Am nächsten Morgen haben wir nach einem ausgiebigen Frühstück eine kleine Stadtrundfahrt gemacht, wiederum mit dem 20-Tonner-Diesel, bevor wir uns auf den Heimweg machten. Auch auf der Rückfahrt mussten wir einige Kontrollen an den Grenzen über uns ergehen lassen, aber wir sind Gott sei Dank wohlbehalten wieder in Hamburg angekommen.

 

Als wir an einem der nächsten Werktage wieder in unserer Firma waren, mussten wir bei unserem Chef antanzen und durften uns dort ein dickes Lob abholen mit einer kleinen finanziellen Belohnung als Dankeschön.

 

Unsere ungewöhnliche Reise nach Berlin fiel zwar etwas aus dem Rahmen, aber für uns war es damals selbstverständlich, dass wir uns für unsere Firma mehr als überdurchschnittlich eingesetzt haben, wenn es erforderlich war.

 

Damals wurden die Mitarbeiter allerdings auch noch in der Regel am Erfolg und am Gewinn der Firma beteiligt.
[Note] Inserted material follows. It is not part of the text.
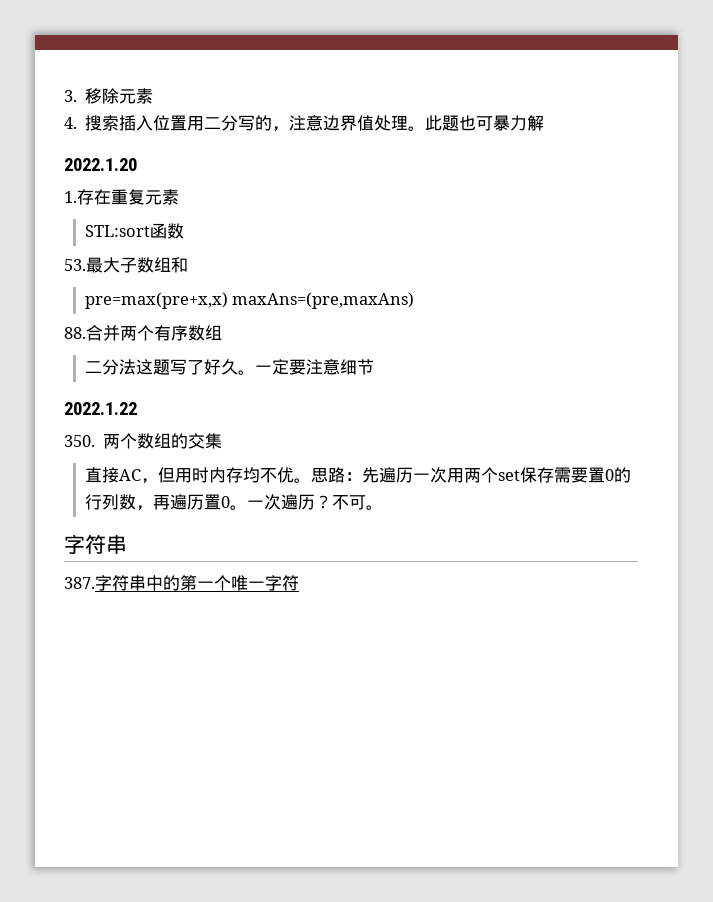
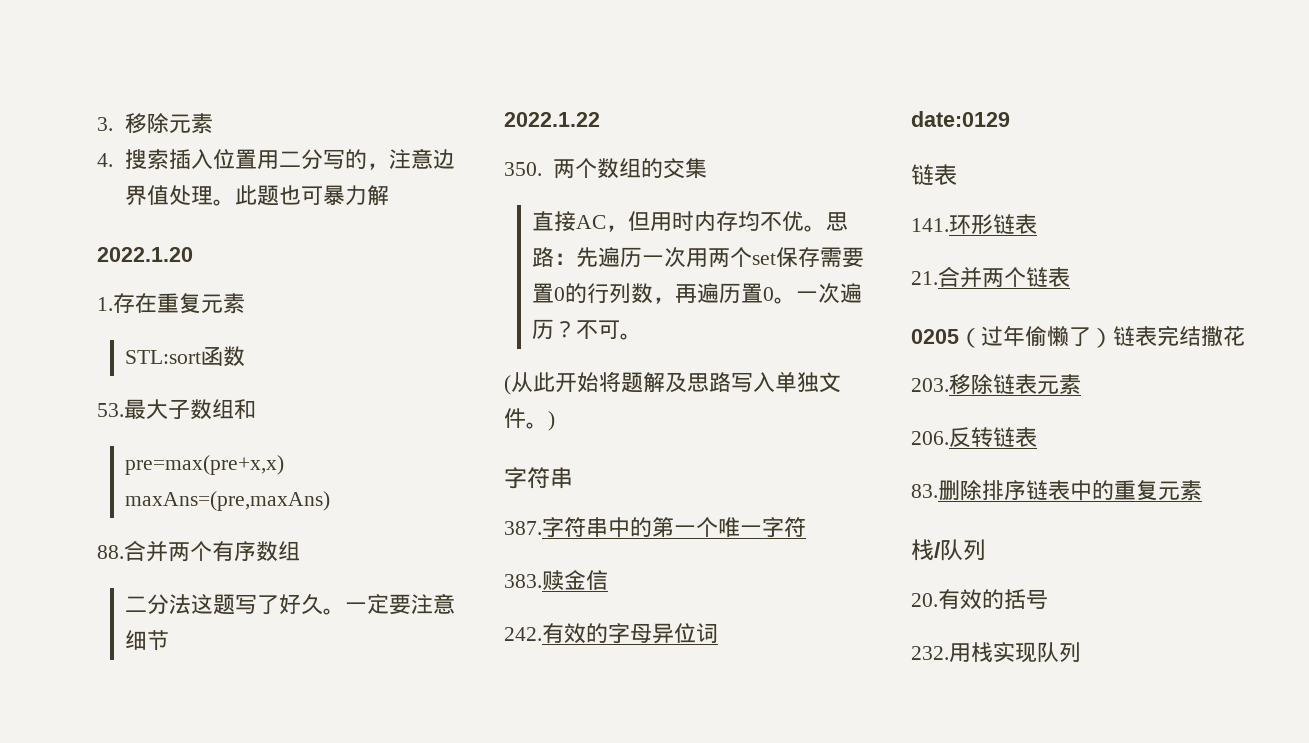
(383, 507) none -> [504,371,841,395] [504,408,555,431] // (从此开始将题解及思路写入单独文件。)
(299, 583) none -> [504,570,608,591] [504,623,718,644] [911,111,1010,127] [911,164,957,185] [911,214,1037,234] [911,266,1070,288] [911,325,1245,348] [911,374,1081,395] [911,427,1037,447] [911,480,1202,501] [911,539,986,561] [911,589,1048,610] [911,642,1081,663] // 383.赎金信 // 242.有效的字母异位词 // date:0129 // 链表 // 141.环形链表 // 21.合并两个链表 // 0205（过年偷懒了）链表完结撒花 // 203.移除链表元素 // 206.反转链表 // 83.删除排序链表中的重复元素 // 栈/队列 // 20.有效的括号 // 232.用栈实现队列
Es gab Gott sei Dank noch nicht diesen unerträglichen Zwang zur Gewinnmaximierung und kurzfristigen Renditesteigerung,  von der letztendlich immer nur wenige Kapitaleigner profitieren, die in der Regel noch nicht einmal etwas mit der jeweiligen Firma zu tun haben oder, wie wir heute wissen, einige Manager, auch wenn sie den Karren ansonsten in den Dreck gefahren haben. Die Mitarbeiter, die ihren nicht unerheblichen Teil zum Erfolg einer Firma beigetragen haben, haben da meistens das Nachsehen. Eine hemmungslose Gewinnmaximierung kann immer nur auf Kosten Anderer umgesetzt werden.

 

Es bleibt zu hoffen, dass diese Entwicklung wieder in vernünftige Bahnen gelenkt wird, denn wie sagt schon die Bibel: Zu den größten Sünden der Menschheit zählen Geiz und Gier. Und noch ein Gleichnis sei aus der Bibel zitiert: "Der Tanz um das goldene Kalb."  Und nichts anderes erleben wir heute.

 

Renate und mir hat unsere ungewöhnliche Reise nach Berlin allerdings sehr viel gegeben und sie hat letztendlich dazu geführt, dass wir heute glücklich zusammenleben dürfen.